Downsides have included:

  • students taking ages to sign up due to inexperience using school email accounts
  • students inadvertently setting up a blog site rather than accepting my invite (easily fixed by deleting the site in settings options)
  • students defaulting to visual texts (I relaxed rules to allow one each when it became clear some would never experience blogging at all if I was too rigid and stuck to novels!)
  • too many posts on the same text  – not sure if this is a negative in terms of my aims but it did make the site repetitive for our followers
  • cutting and pasting comments on novels/films from the internet into posts – Grrr. The old authenticity chestnut but again, good for junior students to learn about this issue now rather than miss a senior assessment later for trying the same
  • overly simplistic comments – “cool” “nice one Snoop Dog” “you rock” etc etc.

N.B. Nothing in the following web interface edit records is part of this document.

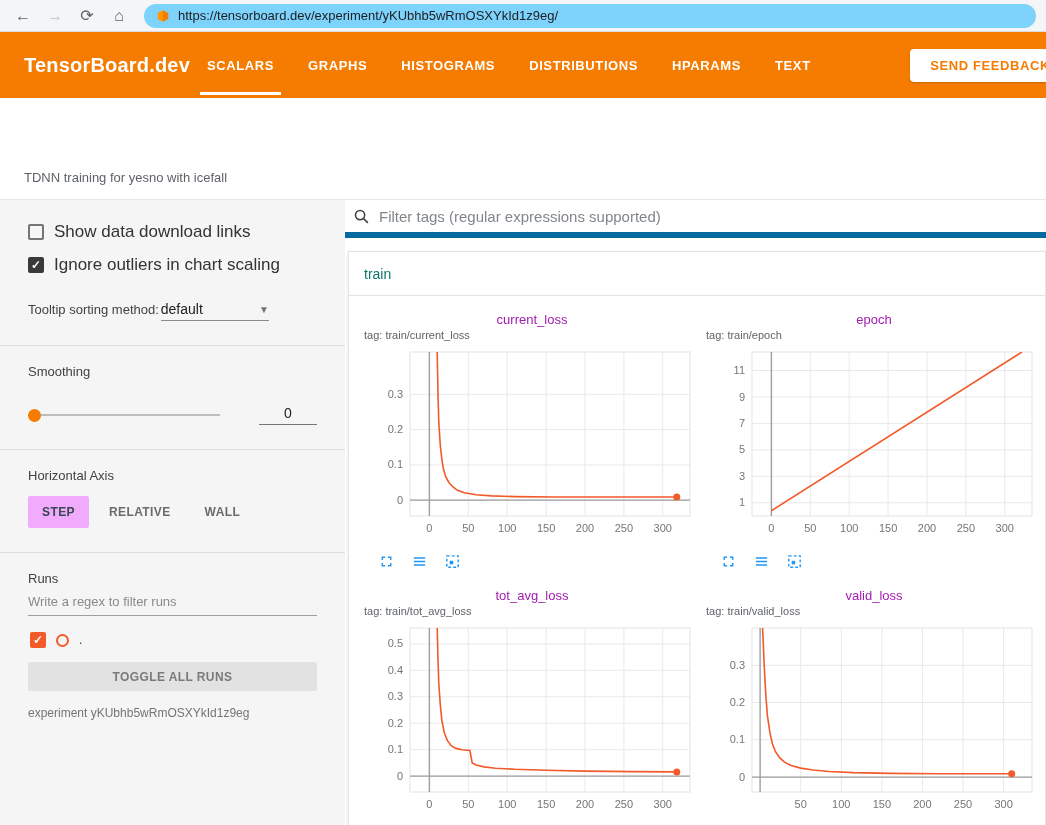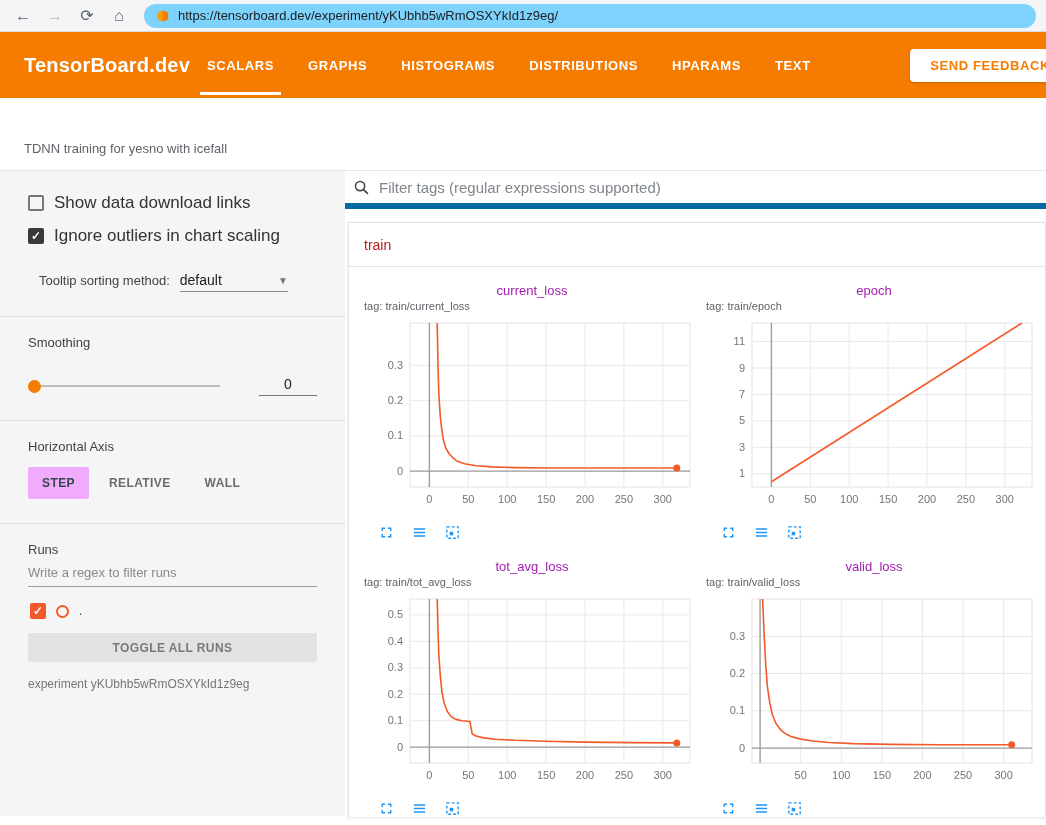"TDNN training for yesno with" .subheader { height: 73px -> 102px }
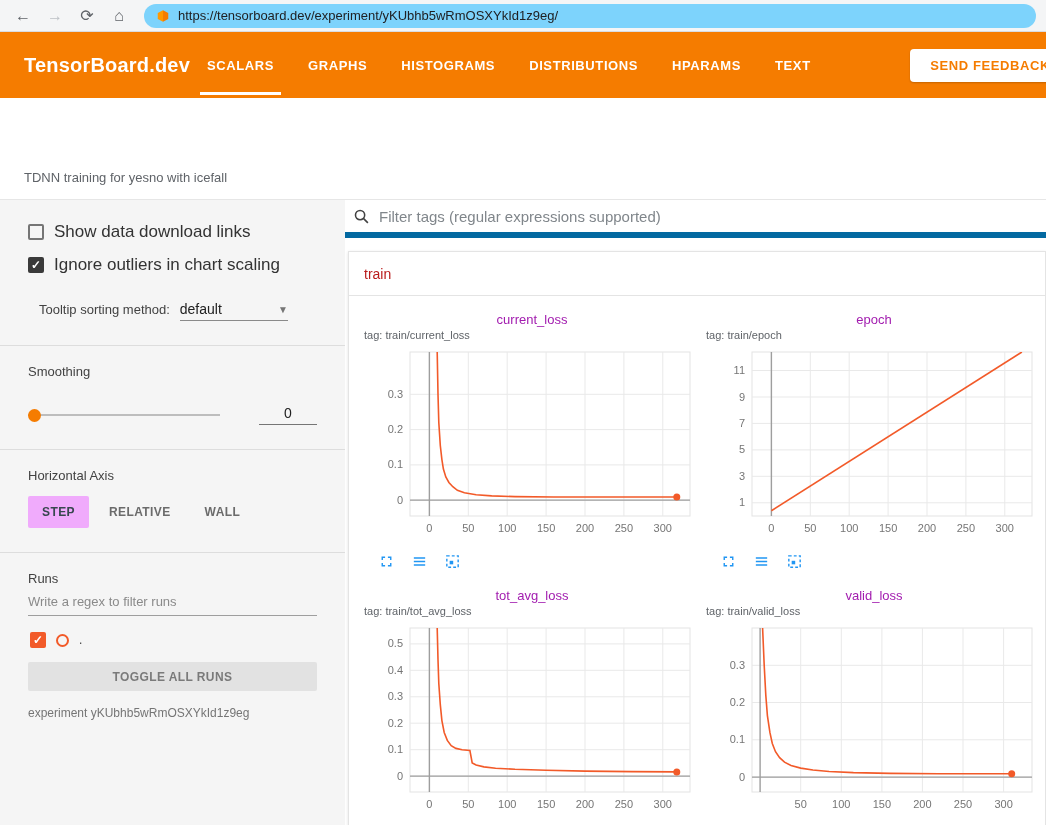"train" .card-header { color: #b91c1c -> #0f766e }
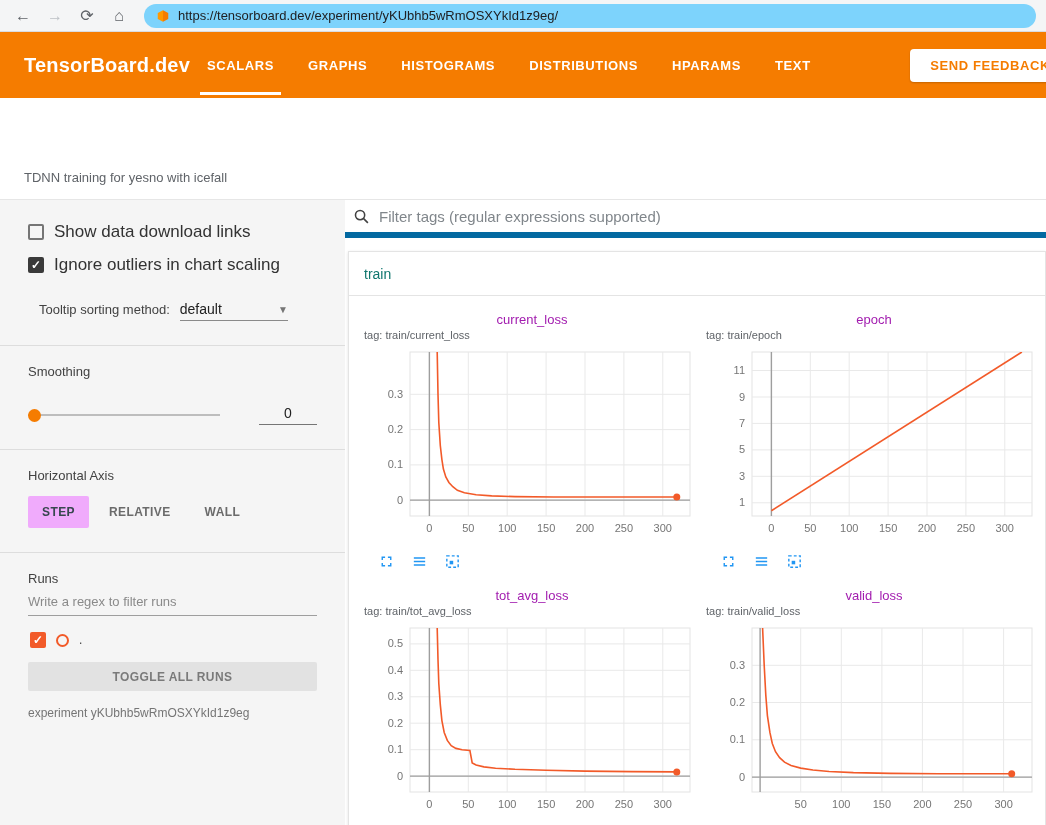"Tooltip sorting method:" .tooltip-row { gap: 10px -> 2px; margin: 26px 0 24px 11px -> 26px 0 24px 0 }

Because I was the site administrator, I would  go back to the author and request better responses
  • students not having the confidence to experiment with the full range of functions available such as adding hyperlinks
  • having to moderate each post and comment – yes time consuming

What would I do differently?

  • ask students to supply the email account they know how to use – gmail, hotmail, whatever
  • ensure students are invited as contributors not followers
  • create credit card sized cards for each student to record their user name and password on – so much time was wasted having to rest passwords! Suggest they make it the same as their email accounts so this is less likely to happen
  • create categories together to ensure everyone is using same archival system
  • limit tags to text titles and authors to avoid tag cloud explosion

At the end of last term, the most prolific bloggers were rewarded with a book each in recognition of their efforts and next week, I’ve organised a pizza lunch for those who met the deadlines. It would be great if students continued blogging at the end of the school year (that’s my utopia!) but I won’t hold my breath. I will certainly keep sharing my (young adult) reading with them over summer and if it inspires even one student to pick a book they might not have otherwise read, I’ll call it a win.